I'm using three.js for generating curved shapes using parametric functions. In the three.js javascript file, the THREE.ParametricGeometry function repeatedly pushes 2D vectors into the faceVertexUvs variable. What is the point of this and what does the faceVertexUvs array do?
var a, b, c, d;
var uva, uvb, uvc, uvd;
var uvs = this.faceVertexUvs[ 0 ];
for ( i = 0; i < stacks; i ++ ) {
for ( j = 0; j < slices; j ++ ) {
a = i * sliceCount + j;
b = i * sliceCount + j + 1;
c = ( i + 1 ) * sliceCount + j + 1;
d = ( i + 1 ) * sliceCount + j;
uva = new THREE.Vector2( j / slices, i / stacks );
uvb = new THREE.Vector2( ( j + 1 ) / slices, i / stacks );
uvc = new THREE.Vector2( ( j + 1 ) / slices, ( i + 1 ) / stacks );
uvd = new THREE.Vector2( j / slices, ( i + 1 ) / stacks );
faces.push( new THREE.Face3( a, b, d ) );
uvs.push( [ uva, uvb, uvd ] );
faces.push( new THREE.Face3( b, c, d ) );
uvs.push( [ uvb.clone(), uvc, uvd.clone() ] );
}
}
The ParametricGeometry describes bodies by points placed at two angles, like lattitude and longitude on a sphere.
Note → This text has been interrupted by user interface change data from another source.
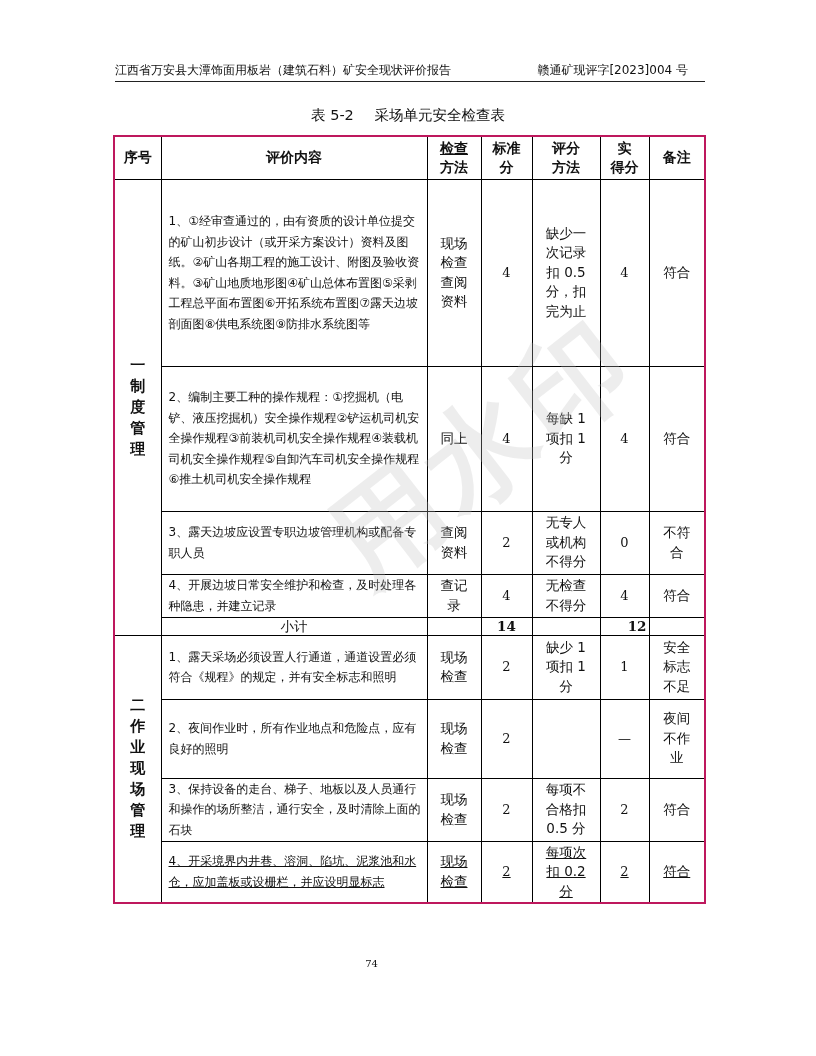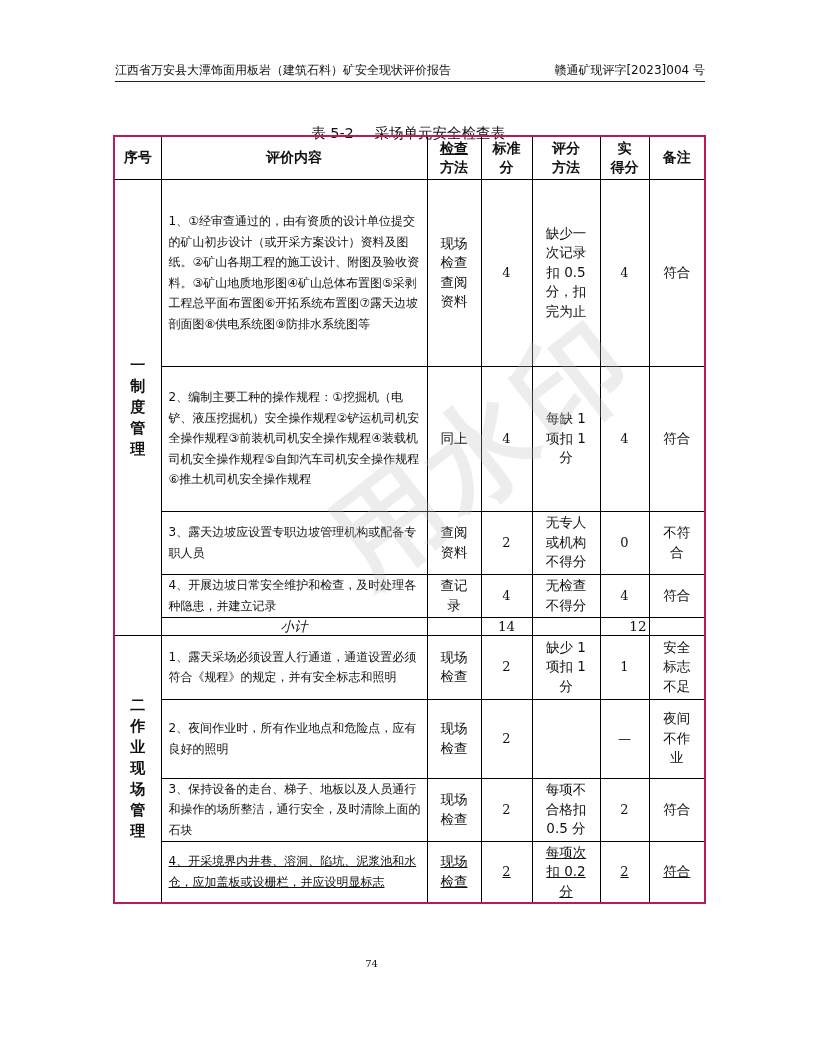--- a/index.html
+++ b/index.html
@@ -7,7 +7,7 @@
            font-family: "DejaVu Sans", sans-serif; color: #111; }
     .hdr { position: absolute; left: 115px; top: 62px; width: 590px; font-size: 12px; color: #111; }
     .hdr-left { position: absolute; left: 0; top: 0; white-space: nowrap; }
-    .hdr-right { position: absolute; right: 0; top: 0; white-space: nowrap; }
+    .hdr-right { position: absolute; right: 17px; top: 0; white-space: nowrap; }
     .hdr-rule { position: absolute; left: 115px; top: 81px; width: 590px; height: 1px; background: #222; }
     .caption { position: absolute; left: 0; width: 816px; top: 124px; text-align: center; font-size: 14.5px; }
     .caption span { margin: 0 8px; }

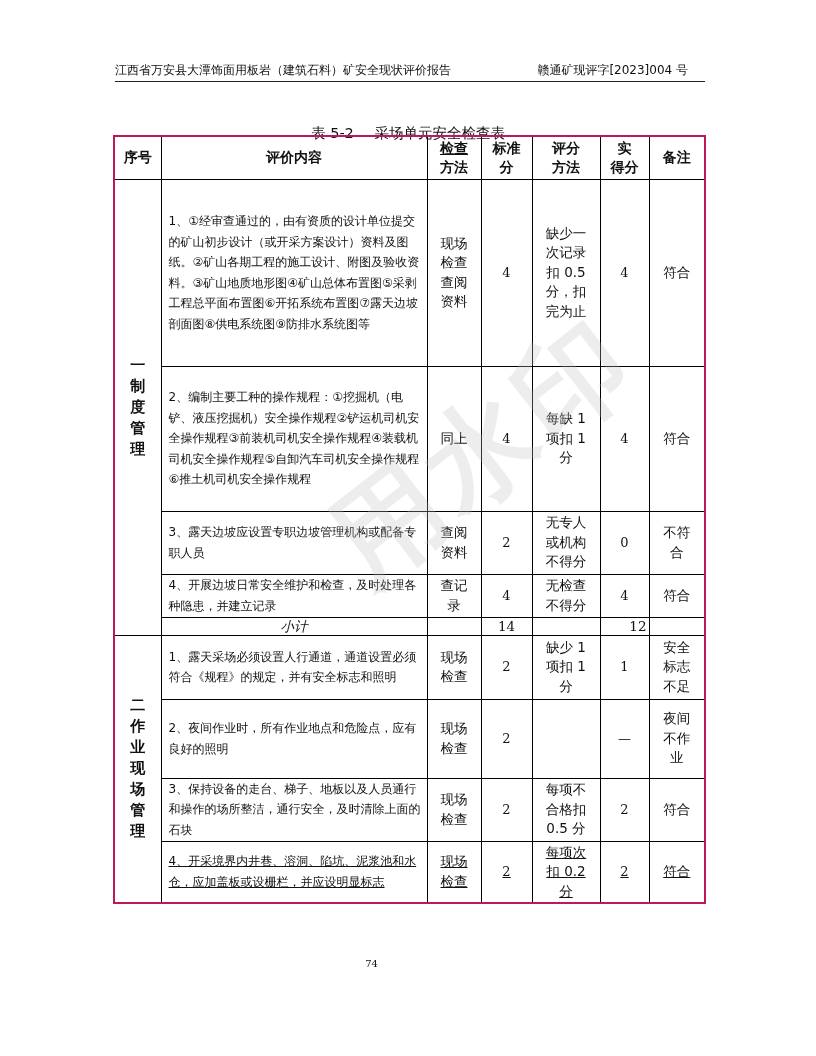--- a/index.html
+++ b/index.html
@@ -9,7 +9,7 @@
     .hdr-left { position: absolute; left: 0; top: 0; white-space: nowrap; }
     .hdr-right { position: absolute; right: 17px; top: 0; white-space: nowrap; }
     .hdr-rule { position: absolute; left: 115px; top: 81px; width: 590px; height: 1px; background: #222; }
-    .caption { position: absolute; left: 0; width: 816px; top: 124px; text-align: center; font-size: 14.5px; }
+    .caption { position: absolute; left: 0; width: 816px; top: 106px; text-align: center; font-size: 14.5px; }
     .caption span { margin: 0 8px; }
 
     table.tbl { position: absolute; left: 113px; top: 135px; width: 591px; border-collapse: collapse;

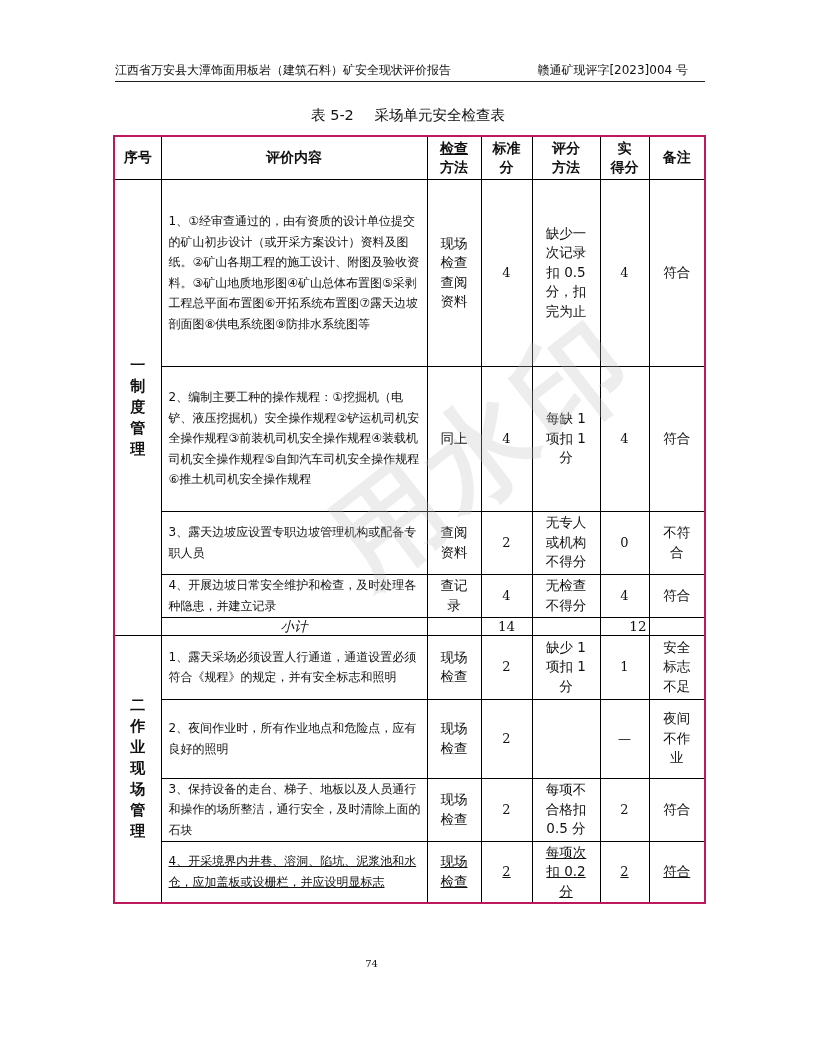--- a/index.html
+++ b/index.html
@@ -157,7 +157,7 @@
         </td>
       </tr>
       <tr style="height: 18px;">
-        <td class="" style="line-height: 16px; font-style: italic;">小计</td>
+        <td class="" style="line-height: 16px;">小计</td>
         <td></td>
         <td class="bold" style="line-height: 16px;">14</td>
         <td></td>

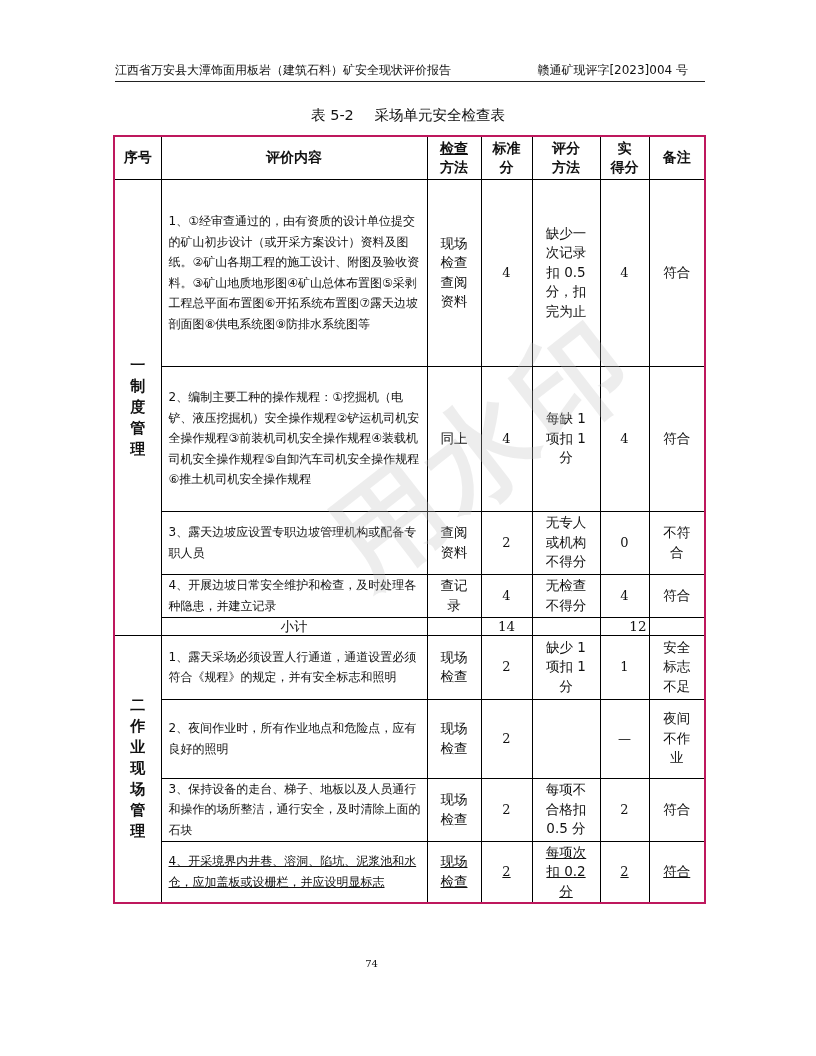--- a/index.html
+++ b/index.html
@@ -21,7 +21,7 @@
     .tbl td.sec { font-weight: bold; font-size: 15px; line-height: 21px; padding: 0; }
     .tbl td.method, .tbl td.rule, .tbl td.remark { font-size: 13.5px; line-height: 19.5px; }
     .tbl td.num { font-family: "DejaVu Serif", serif; font-size: 13px; }
-    .tbl td.bold { font-weight: normal; font-family: "DejaVu Serif", serif; font-size: 13.5px; }
+    .tbl td.bold { font-weight: bold; font-family: "DejaVu Serif", serif; font-size: 13.5px; }
     .vline { display: block; }
     .wm { position: absolute; left: 300px; top: 500px; font-size: 110px; color: rgba(190,190,190,0.28);
           transform: rotate(-38deg); transform-origin: left top; white-space: nowrap; pointer-events: none;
It also set UV coordinates, the 2d vectors you see here, to allow spherical texture mapping on those bodies. So for any 3d point pushed to the faces
collection, a 2d point holding texture mapping UV coordinates is pushed to the this.faceVertexUvs[0]
collection.
With these UV coordinate sets, textures would be mapped as if the body is a deformed sphere, which is acceptable for most use cases.
Even if not always used, THREE defines UV coordinates for any body to allow for using textures if needed.